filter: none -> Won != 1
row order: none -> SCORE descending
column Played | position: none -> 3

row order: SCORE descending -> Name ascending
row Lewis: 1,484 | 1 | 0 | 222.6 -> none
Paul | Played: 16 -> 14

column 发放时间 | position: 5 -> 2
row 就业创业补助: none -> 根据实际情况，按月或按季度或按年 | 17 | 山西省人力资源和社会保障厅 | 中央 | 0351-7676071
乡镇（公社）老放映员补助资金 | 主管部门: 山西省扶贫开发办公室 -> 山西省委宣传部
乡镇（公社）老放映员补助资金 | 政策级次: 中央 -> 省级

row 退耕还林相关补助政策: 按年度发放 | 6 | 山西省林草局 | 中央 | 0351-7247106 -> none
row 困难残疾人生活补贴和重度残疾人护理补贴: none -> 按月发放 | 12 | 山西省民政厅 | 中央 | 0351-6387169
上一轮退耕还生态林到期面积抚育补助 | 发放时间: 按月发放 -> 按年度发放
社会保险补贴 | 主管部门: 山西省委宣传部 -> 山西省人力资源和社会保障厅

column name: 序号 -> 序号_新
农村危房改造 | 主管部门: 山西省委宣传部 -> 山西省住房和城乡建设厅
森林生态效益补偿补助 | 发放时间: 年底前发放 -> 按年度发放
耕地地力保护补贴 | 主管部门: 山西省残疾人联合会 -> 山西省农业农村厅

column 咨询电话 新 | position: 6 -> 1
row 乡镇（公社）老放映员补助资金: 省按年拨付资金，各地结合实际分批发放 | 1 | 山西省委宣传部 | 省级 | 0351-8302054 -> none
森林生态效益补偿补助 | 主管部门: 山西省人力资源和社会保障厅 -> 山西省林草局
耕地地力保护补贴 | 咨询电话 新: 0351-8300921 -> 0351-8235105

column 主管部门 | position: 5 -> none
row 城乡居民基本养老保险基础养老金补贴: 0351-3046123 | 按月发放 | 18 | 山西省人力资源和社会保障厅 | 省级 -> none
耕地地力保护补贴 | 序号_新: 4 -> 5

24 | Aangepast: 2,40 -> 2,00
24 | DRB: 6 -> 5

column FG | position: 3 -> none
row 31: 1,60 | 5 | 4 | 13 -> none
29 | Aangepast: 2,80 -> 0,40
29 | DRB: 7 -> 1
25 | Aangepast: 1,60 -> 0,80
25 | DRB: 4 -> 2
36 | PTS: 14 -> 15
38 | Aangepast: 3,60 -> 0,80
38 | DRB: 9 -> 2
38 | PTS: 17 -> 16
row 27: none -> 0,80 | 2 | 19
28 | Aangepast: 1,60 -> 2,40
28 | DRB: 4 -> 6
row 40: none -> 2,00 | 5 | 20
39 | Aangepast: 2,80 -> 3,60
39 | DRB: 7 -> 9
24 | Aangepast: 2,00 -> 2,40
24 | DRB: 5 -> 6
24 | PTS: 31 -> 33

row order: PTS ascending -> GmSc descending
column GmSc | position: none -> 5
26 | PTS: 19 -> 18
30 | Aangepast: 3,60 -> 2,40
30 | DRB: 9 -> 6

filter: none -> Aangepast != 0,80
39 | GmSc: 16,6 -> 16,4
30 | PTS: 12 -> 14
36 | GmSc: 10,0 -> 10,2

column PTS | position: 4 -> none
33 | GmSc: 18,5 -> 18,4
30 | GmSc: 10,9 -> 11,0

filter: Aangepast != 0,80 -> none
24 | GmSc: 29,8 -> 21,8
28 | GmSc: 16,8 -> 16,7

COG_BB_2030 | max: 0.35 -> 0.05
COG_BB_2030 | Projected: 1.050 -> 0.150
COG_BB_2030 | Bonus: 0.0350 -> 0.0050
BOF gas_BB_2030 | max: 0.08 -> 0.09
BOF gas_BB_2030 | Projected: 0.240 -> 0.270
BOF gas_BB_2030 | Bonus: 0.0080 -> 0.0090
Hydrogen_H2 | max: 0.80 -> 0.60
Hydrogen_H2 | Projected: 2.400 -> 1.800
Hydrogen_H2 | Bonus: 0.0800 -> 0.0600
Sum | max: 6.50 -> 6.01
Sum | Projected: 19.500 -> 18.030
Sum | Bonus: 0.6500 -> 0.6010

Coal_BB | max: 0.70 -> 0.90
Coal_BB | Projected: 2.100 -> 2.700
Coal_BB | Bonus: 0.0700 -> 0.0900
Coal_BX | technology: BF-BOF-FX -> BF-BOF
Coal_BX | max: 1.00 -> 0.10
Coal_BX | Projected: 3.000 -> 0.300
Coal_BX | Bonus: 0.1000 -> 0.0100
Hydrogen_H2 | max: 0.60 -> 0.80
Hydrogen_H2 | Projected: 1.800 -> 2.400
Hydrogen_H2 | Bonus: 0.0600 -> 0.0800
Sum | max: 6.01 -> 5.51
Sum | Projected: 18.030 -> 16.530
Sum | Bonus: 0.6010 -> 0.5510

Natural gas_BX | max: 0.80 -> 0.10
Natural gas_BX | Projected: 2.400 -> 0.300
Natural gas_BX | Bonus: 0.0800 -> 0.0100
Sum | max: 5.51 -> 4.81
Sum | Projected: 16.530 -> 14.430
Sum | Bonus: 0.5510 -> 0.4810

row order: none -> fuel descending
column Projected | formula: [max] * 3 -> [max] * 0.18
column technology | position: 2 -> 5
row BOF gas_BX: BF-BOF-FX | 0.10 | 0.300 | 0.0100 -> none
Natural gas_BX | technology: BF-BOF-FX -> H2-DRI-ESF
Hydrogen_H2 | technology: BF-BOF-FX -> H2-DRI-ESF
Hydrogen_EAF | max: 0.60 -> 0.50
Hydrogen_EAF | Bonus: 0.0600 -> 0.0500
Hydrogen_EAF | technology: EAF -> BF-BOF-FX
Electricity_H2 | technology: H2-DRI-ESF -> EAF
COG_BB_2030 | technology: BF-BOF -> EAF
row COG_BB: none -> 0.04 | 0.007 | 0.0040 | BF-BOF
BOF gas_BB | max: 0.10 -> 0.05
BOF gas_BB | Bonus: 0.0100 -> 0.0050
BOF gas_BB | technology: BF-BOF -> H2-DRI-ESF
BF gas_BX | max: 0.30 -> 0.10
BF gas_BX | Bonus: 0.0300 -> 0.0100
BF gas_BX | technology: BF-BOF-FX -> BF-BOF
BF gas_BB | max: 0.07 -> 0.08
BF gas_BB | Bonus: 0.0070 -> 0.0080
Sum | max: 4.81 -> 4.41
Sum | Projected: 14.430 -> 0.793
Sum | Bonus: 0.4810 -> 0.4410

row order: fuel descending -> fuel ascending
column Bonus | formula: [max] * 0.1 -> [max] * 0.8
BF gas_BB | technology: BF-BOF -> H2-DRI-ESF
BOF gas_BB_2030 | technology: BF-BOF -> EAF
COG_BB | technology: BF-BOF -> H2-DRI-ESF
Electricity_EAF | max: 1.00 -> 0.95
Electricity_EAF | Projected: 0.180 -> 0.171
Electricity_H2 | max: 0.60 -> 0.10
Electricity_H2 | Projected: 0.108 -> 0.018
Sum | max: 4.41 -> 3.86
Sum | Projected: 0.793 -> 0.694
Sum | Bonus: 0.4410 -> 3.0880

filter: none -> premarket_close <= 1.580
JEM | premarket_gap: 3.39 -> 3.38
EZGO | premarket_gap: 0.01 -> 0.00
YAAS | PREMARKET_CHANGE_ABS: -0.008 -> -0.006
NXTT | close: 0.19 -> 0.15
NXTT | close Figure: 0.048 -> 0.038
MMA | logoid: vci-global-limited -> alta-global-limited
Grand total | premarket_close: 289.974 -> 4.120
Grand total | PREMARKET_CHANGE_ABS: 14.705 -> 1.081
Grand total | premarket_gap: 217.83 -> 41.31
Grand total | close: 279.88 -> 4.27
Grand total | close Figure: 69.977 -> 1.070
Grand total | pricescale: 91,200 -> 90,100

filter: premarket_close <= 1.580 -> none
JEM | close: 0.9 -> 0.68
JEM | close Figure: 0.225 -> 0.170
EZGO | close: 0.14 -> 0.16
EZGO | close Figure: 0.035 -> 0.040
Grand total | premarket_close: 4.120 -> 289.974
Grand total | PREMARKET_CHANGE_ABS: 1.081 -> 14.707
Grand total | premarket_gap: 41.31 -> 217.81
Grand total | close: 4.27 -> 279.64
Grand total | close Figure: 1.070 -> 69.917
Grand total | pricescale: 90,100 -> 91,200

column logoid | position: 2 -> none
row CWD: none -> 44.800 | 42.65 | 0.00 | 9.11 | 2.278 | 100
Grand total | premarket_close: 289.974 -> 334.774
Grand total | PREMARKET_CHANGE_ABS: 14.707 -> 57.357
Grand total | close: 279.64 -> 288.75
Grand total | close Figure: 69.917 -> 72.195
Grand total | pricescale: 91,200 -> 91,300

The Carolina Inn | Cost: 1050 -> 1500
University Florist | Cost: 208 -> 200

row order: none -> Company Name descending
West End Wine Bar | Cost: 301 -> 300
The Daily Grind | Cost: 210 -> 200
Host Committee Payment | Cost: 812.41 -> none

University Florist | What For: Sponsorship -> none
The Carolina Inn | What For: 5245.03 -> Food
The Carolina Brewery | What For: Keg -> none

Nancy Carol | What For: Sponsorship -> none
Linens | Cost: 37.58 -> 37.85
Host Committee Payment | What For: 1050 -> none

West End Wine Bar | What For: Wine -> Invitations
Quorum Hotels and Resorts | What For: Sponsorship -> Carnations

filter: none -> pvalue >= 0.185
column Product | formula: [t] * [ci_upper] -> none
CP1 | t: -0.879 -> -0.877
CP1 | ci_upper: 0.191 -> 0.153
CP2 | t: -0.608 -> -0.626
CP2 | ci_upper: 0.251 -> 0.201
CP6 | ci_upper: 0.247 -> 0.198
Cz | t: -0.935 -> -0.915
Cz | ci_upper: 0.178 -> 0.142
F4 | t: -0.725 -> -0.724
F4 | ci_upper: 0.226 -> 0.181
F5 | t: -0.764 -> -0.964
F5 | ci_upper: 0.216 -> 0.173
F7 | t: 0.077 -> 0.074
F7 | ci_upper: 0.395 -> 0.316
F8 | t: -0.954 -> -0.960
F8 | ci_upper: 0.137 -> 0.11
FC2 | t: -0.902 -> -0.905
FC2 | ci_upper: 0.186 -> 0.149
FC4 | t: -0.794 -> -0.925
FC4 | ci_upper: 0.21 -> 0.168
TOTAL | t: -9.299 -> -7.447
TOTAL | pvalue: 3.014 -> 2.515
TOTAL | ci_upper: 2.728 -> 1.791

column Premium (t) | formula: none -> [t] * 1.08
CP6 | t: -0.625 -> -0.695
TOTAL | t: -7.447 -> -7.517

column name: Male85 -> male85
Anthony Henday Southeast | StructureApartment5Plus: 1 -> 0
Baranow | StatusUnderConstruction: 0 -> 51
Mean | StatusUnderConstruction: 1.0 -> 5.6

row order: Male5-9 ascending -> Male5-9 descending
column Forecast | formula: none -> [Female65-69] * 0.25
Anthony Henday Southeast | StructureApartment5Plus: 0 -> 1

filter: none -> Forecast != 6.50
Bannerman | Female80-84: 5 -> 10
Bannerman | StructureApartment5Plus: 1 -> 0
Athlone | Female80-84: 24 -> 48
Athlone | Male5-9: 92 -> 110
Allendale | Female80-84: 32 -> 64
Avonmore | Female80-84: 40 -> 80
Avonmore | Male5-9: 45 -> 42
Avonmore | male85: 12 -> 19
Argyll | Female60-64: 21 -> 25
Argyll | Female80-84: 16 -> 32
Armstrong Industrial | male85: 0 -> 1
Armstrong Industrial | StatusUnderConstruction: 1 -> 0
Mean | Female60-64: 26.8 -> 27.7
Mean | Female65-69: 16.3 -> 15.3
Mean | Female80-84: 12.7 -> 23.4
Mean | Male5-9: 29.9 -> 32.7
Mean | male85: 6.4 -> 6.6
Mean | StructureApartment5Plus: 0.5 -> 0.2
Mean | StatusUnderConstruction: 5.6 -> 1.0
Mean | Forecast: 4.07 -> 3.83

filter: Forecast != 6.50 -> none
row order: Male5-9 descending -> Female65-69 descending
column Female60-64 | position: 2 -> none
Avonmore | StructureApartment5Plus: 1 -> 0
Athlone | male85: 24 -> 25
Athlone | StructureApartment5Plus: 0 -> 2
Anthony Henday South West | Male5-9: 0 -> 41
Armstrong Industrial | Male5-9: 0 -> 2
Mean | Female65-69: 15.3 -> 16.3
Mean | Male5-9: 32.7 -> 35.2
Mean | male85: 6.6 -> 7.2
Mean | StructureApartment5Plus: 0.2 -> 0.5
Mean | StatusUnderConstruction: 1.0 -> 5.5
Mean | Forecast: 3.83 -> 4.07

◆ ◆ ◆ ◆

Task details |
Nothing should appear in the answer except the lines above from the line with "Grand total | close: 4.27 -> 279.64" through the line with "Grand total | premarket_close: 289.974 -> 334.774", both included, written out exactly.

Result of this exercise |
Grand total | close: 4.27 -> 279.64
Grand total | close Figure: 1.070 -> 69.917
Grand total | pricescale: 90,100 -> 91,200

column logoid | position: 2 -> none
row CWD: none -> 44.800 | 42.65 | 0.00 | 9.11 | 2.278 | 100
Grand total | premarket_close: 289.974 -> 334.774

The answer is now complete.